🤖 AI Summary
To address the high computational demands, bandwidth constraints, and sub-millisecond latency requirements of real-time human–machine interaction in industrial metaverses, this paper proposes a task-oriented, edge-cooperative cross-system framework. Methodologically, it decouples digital twins into two functional modules—visual rendering and robotic control—enabling predictive rendering and remote device pre-control. Furthermore, it introduces HITL-MAML, a human-in-the-loop, model-agnostic meta-learning algorithm that dynamically optimizes the behavioral prediction horizon to enhance generalization and response accuracy. Integrated with task-level weight optimization and real-time feedback, the framework achieves a weighted RMSE of 0.0101 m in trajectory drawing tasks.

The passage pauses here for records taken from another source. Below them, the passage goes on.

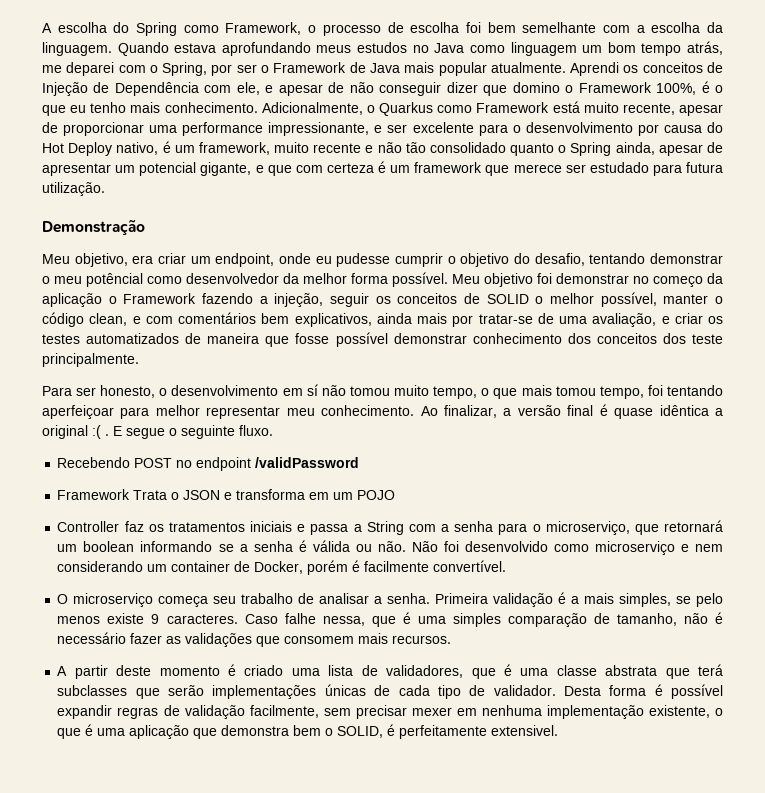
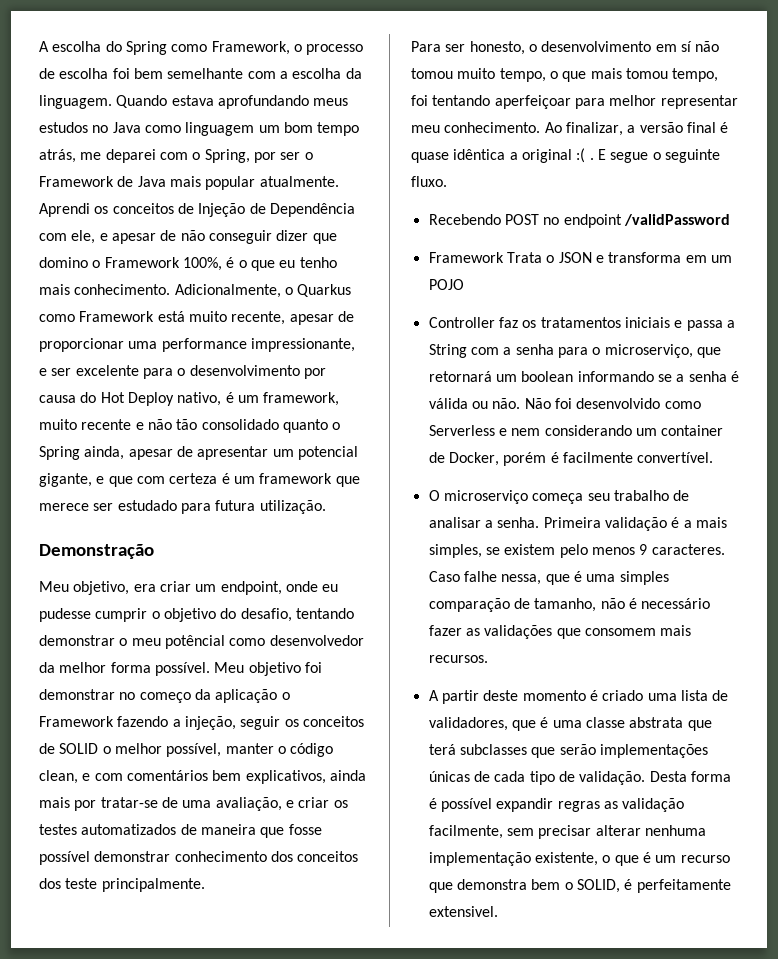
[594,541,675,555] microserviço -> [428,425,495,436] Serverless
(692, 600) none -> [504,544,556,555] existem
[107,613,145,624] existe -> (635, 551) none
[493,685,556,696] validador. -> [579,771,646,785] validação.
[163,705,180,716] de -> [603,801,618,809] as
[411,707,477,716] mexer em -> [595,825,641,836] alterar
[97,725,190,739] uma aplicação -> [655,855,730,863] um recurso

In nuclear facility dismantling 3D reconstruction, it attains PSNR = 22.11, SSIM = 0.8729, and LPIPS = 0.1298, demonstrating dual guarantees of spatial precision and visual fidelity under high-risk operational conditions.
📝 Abstract
Real-time human-device interaction in industrial Metaverse faces challenges such as high computational load, limited bandwidth, and strict latency. This paper proposes a task-oriented edge-assisted cross-system framework using digital twins (DTs) to enable responsive interactions. By predicting operator motions, the system supports: 1) proactive Metaverse rendering for visual feedback, and 2) preemptive control of remote devices. The DTs are decoupled into two virtual functions-visual display and robotic control-optimizing both performance and adaptability. To enhance generalizability, we introduce the Human-In-The-Loop Model-Agnostic Meta-Learning (HITL-MAML) algorithm, which dynamically adjusts prediction horizons. Evaluation on two tasks demonstrates the framework's effectiveness: in a Trajectory-Based Drawing Control task, it reduces weighted RMSE from 0.0712 m to 0.0101 m; in a real-time 3D scene representation task for nuclear decommissioning, it achieves a PSNR of 22.11, SSIM of 0.8729, and LPIPS of 0.1298. These results show the framework's capability to ensure spatial precision and visual fidelity in real-time, high-risk industrial environments.